C’est là que je découvre une vérité essentielle : l’amour ne guérit pas, mais il peut être un espace sûr, un lieu où l’on trouve la force de se reconstruire, pas à pas. Avec Julien, j’apprends que l’intimité peut être réparatrice. Il accepte ma vulnérabilité, et peu à peu, cela m’aide à m’accepter un peu plus. Depuis très longtemps, je ne suis plus en guerre contre moi. Je ne me déteste plus.
Dans nos moments de tendresse, je puise un réconfort qui m’apaise plus qu’aucun médicament ou aucune séance chez le psy. Nos rituels – lui qui me tient la main dans les moments où je suis envahie par la peur, moi qui l’aide à relire ses dossiers pour son travail – sont devenus des ancrages, des gestes simples mais essentiels. Son écoute sans jugement et sa patience m’ont offert une chose précieuse : le sentiment que je n’étais plus seule dans ce combat.
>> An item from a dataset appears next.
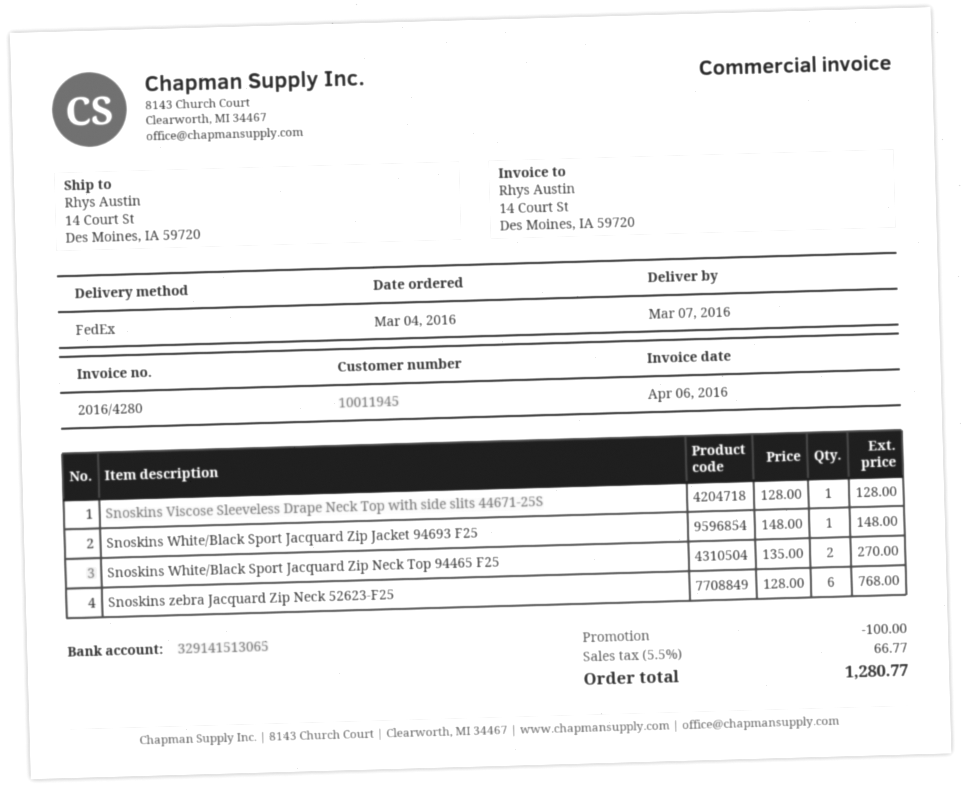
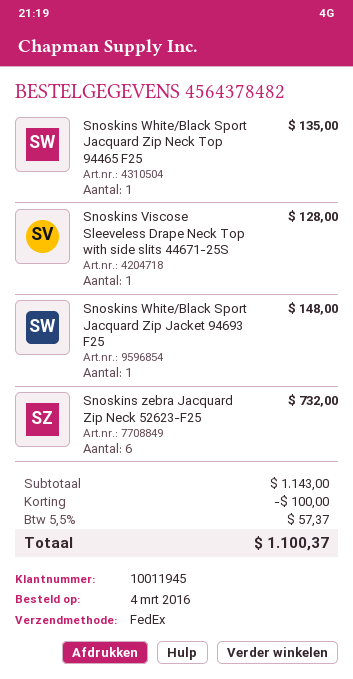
Snoskins White/Black Sport Jacquard Zip Neck Top 94465 F25: 2 for 270.00 -> 1 for 135.00
Snoskins zebra Jacquard Zip Neck 52623-F25: 6 for 768.00 -> 6 for 732.00
tax: 5.5% = 66.77 -> 5.5% = 57.37
total: 1280.77 -> 1100.37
Quand je traverse des périodes difficiles, parce que ça m’arrive encore, Julien ne me force pas à sortir. Il est simplement là. Il prépare des plats que j’aime, il raconte des blagues pour alléger l’atmosphère, et il prend sur lui les excuses pour nos amis, affirmant que c’est de sa faute si on ne peut pas venir. Il rassure aussi ma famille, les préserve de mes angoisses, et me protège de tout un tas de questions stressantes. Il a su instaurer un équilibre, apaiser les tensions sans jamais me faire sentir coupable de ce que je vis.
L’amour peut être un refuge où l’on apprend à faire la paix avec soi
Grâce à lui, j’ai compris qu’une relation saine et stable était possible et surtout qu’elle pouvait devenir un refuge, un espace où l’on dépose ses armes, où l’on apprend à respirer autrement. Sa manière d’accueillir mes failles sans chercher à les combler, de répondre à mes silences par des gestes simples mais lourds de sens, m’apaisent. Avec lui, l’amour n’a rien d’un remède magique. Il est un terreau, patient et fertile, où, doucement, on reprend racine.
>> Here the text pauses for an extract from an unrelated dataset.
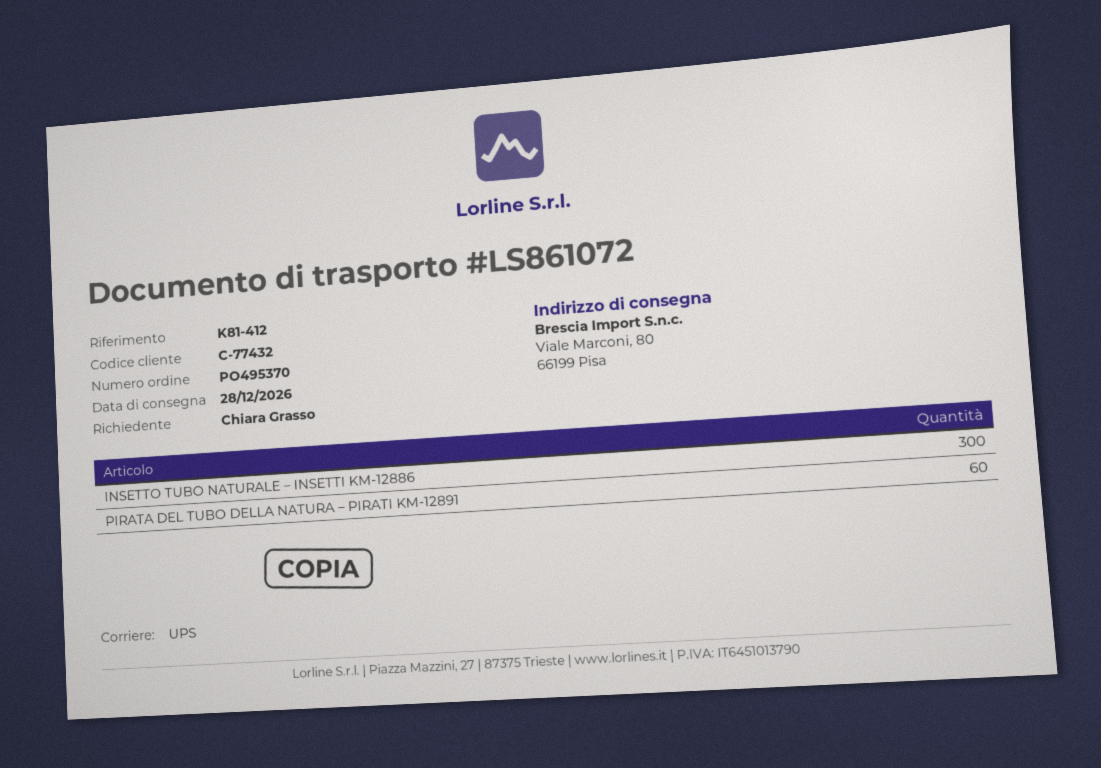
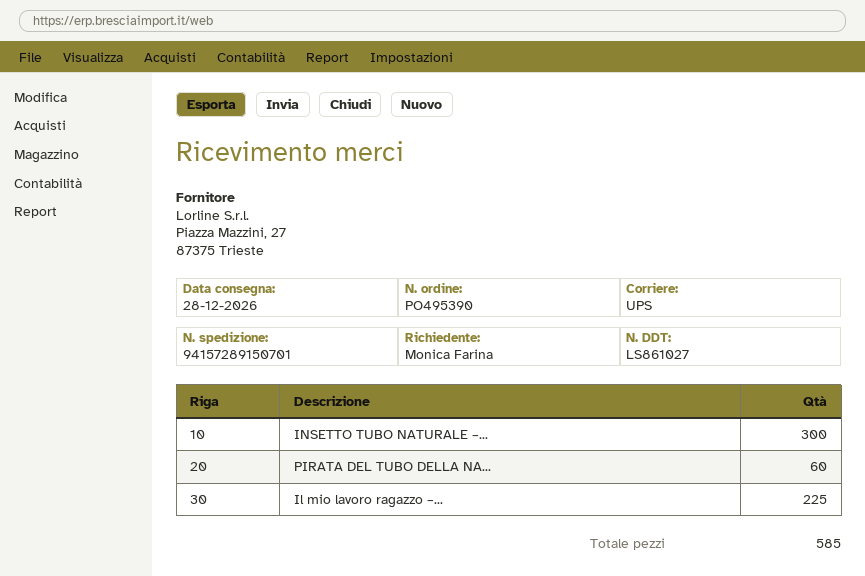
order number: PO495370 -> PO495390
delivery note number: LS861072 -> LS861027
ordered by: Chiara Grasso -> Monica Farina
Il mio lavoro ragazzo –...: none -> 225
Même si je ne fais presque plus de crise, je sais que je ne suis pas « guérie ». Les ombres sont toujours là, tapis dans un recoin de mon esprit, prêtes à surgir. Mais les périodes de tempête sont de moins en moins violentes. Peut-être est-ce la stabilité émotionnelle qu’il m’offre, ou simplement cette certitude d’être aimée telle que je suis, sans condition. Cela me donne la force de remonter la pente plus vite, de retrouver la lumière. Après, je sais que tous les troubles ne se ressemblent pas, que chacun impose ses propres défis à ceux qui les partagent. Et je sais aussi que tout le monde n’a pas la chance de croiser quelqu’un comme mon fiancé, d’une patience et d’une douceur infinies.
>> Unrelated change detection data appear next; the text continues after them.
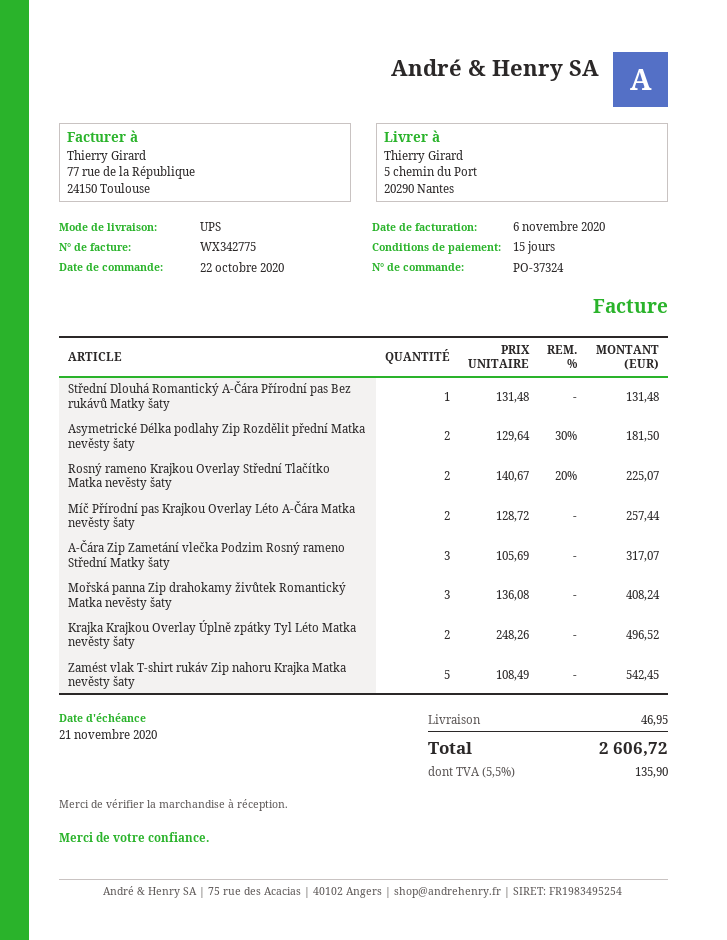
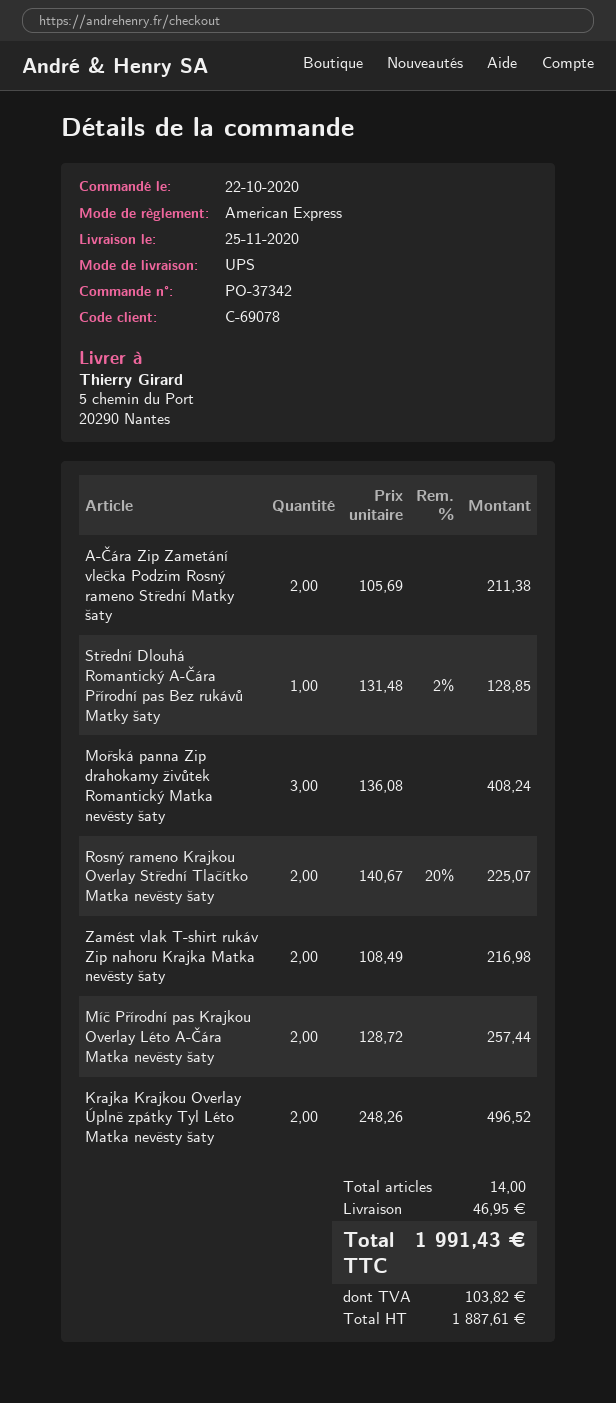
order number: PO-37324 -> PO-37342
Střední Dlouhá Romantický A-Čára Přírodní pas Bez rukávů Matky šaty: 1 x 131.48 = 131.48 -> 1 x 131.48 - 2% = 128.85
Asymetrické Délka podlahy Zip Rozdělit přední Matka nevěsty šaty: 2 x 129.64 - 30% = 181.50 -> none
A-Čára Zip Zametání vlečka Podzim Rosný rameno Střední Matky šaty: 3 x 105.69 = 317.07 -> 2 x 105.69 = 211.38
Zamést vlak T-shirt rukáv Zip nahoru Krajka Matka nevěsty šaty: 5 x 108.49 = 542.45 -> 2 x 108.49 = 216.98
tax: 135.90 -> 103.82
total: 2606.72 -> 1991.43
Mais peut-être qu’il en va ainsi : lorsque l’on porte en soi un trouble, on s’attarde davantage, on prend le temps de chercher, de scruter les cœurs, de distinguer ce qui est vrai de ce qui brille faussement. Si cette démarche, exigeante et semée d’obstacles, demande courage et lucidité, elle en vaut la peine. Parce que, lorsque cette personne entre enfin dans notre vie, elle peut, par sa seule présence, repousser les murs de nos peurs et nous inviter à voir le monde sous un jour que l’on croyait perdu.
NB : Les prénoms ont été changés afin de préserver l'anonymat des personnes interviewées.